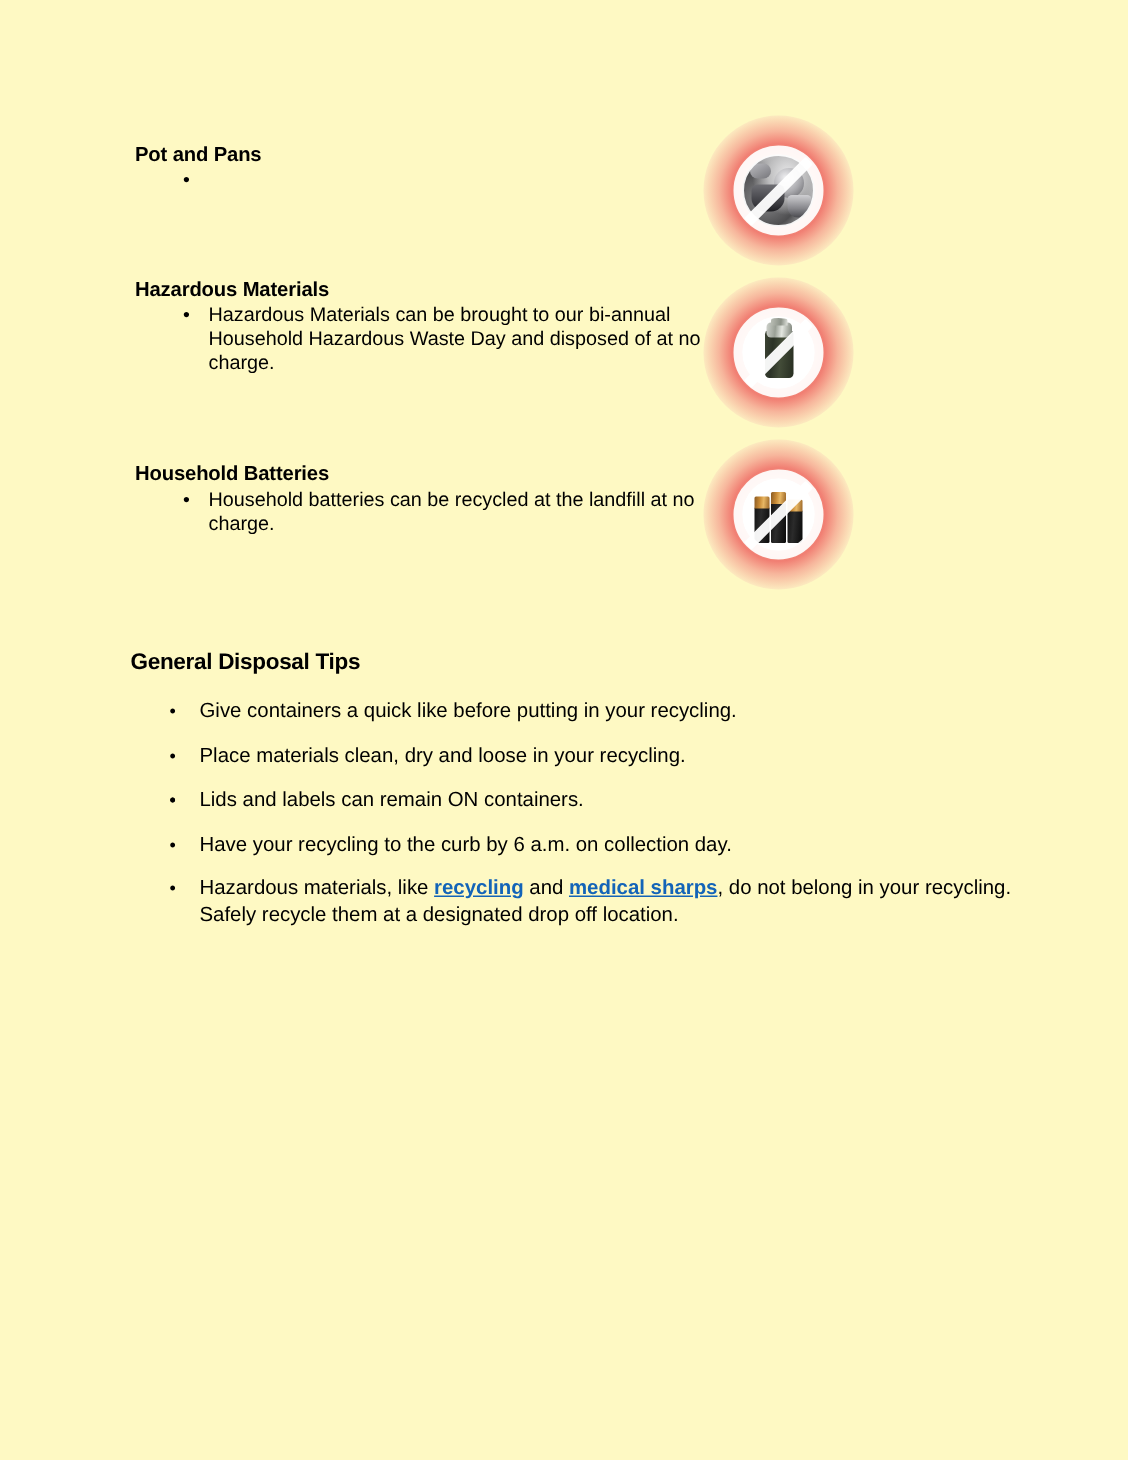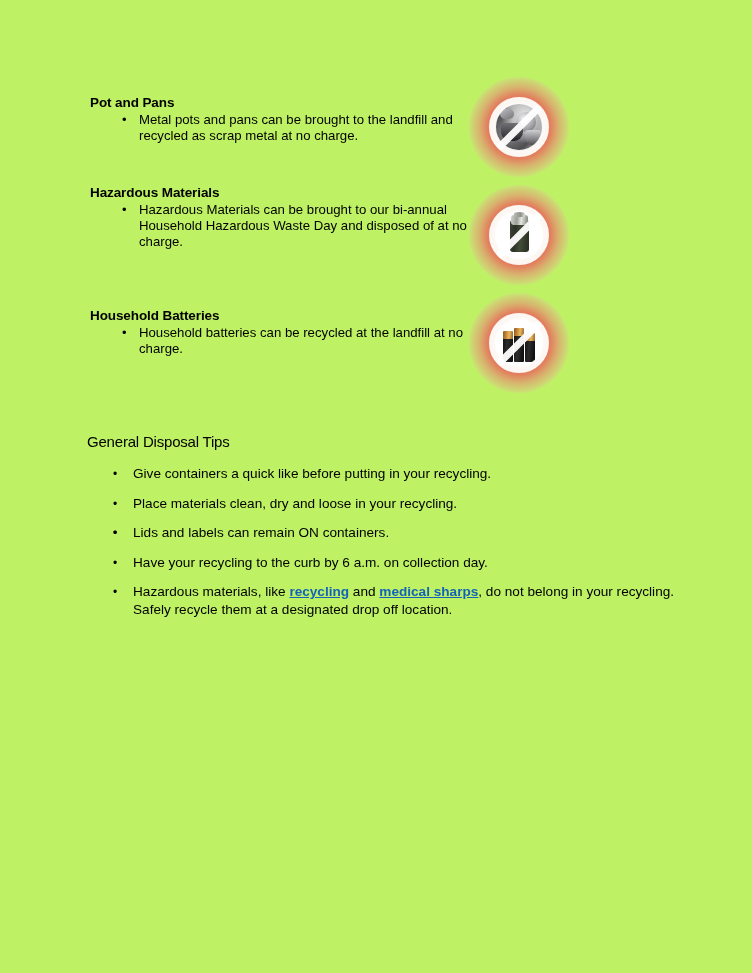--- a/index.html
+++ b/index.html
@@ -21,7 +21,7 @@
     position: relative;
     width: 752px;
     height: 973px;
-    background: #bef264;
+    background: #fef9c3;
   }
 
   

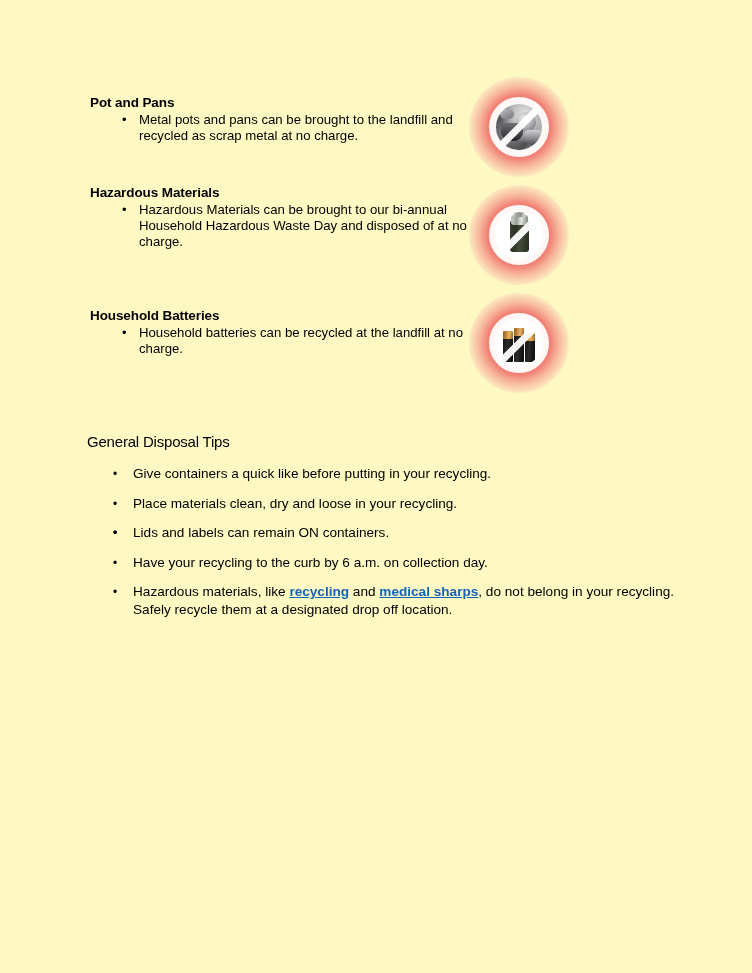--- a/index.html
+++ b/index.html
@@ -233,7 +233,6 @@
     <ul class="item-list">
       <li>
         <span class="bullet">•</span>
-        <span>Metal pots and pans can be brought to the landfill and recycled as scrap metal at no charge.</span>
       </li>
     </ul>
   </div>

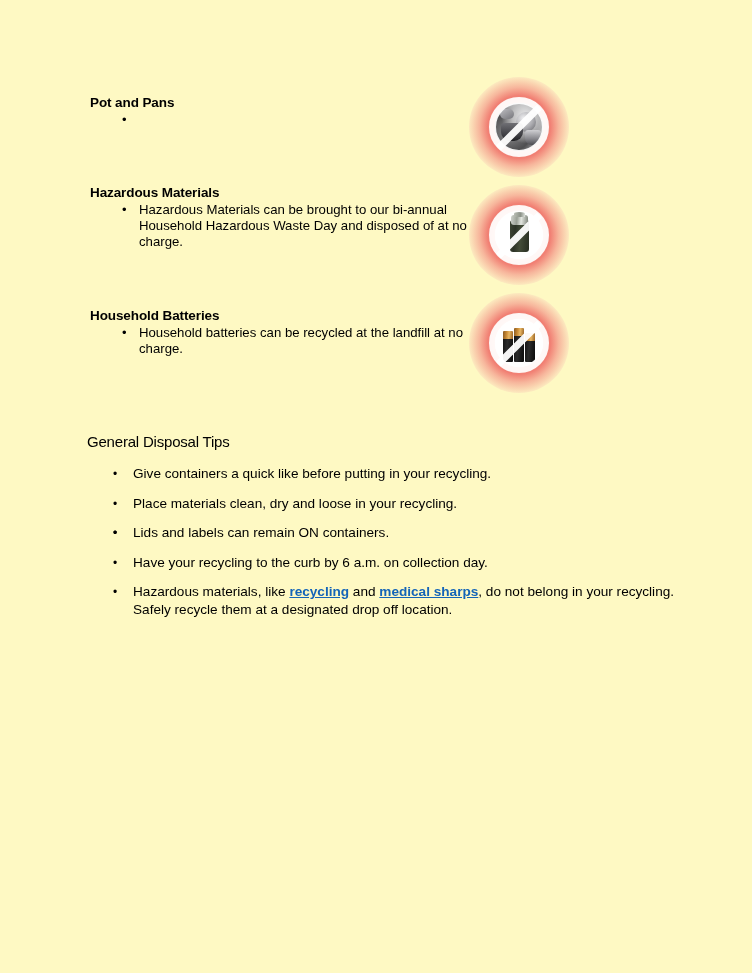--- a/index.html
+++ b/index.html
@@ -187,7 +187,7 @@
     position: absolute;
     left: 87px;
     font-size: 15px;
-    font-weight: normal;
+    font-weight: bold;
     letter-spacing: -0.2px;
     line-height: 19px;
     color: #000;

## TASK GOAL
Type out all the records verbatim, minus images.

## RESULT BELOW
--- a/index.html
+++ b/index.html
@@ -21,7 +21,7 @@
     position: relative;
     width: 752px;
     height: 973px;
-    background: #bef264;
+    background: #fef9c3;
   }
 
   

--- a/index.html
+++ b/index.html
@@ -233,7 +233,6 @@
     <ul class="item-list">
       <li>
         <span class="bullet">•</span>
-        <span>Metal pots and pans can be brought to the landfill and recycled as scrap metal at no charge.</span>
       </li>
     </ul>
   </div>

--- a/index.html
+++ b/index.html
@@ -187,7 +187,7 @@
     position: absolute;
     left: 87px;
     font-size: 15px;
-    font-weight: normal;
+    font-weight: bold;
     letter-spacing: -0.2px;
     line-height: 19px;
     color: #000;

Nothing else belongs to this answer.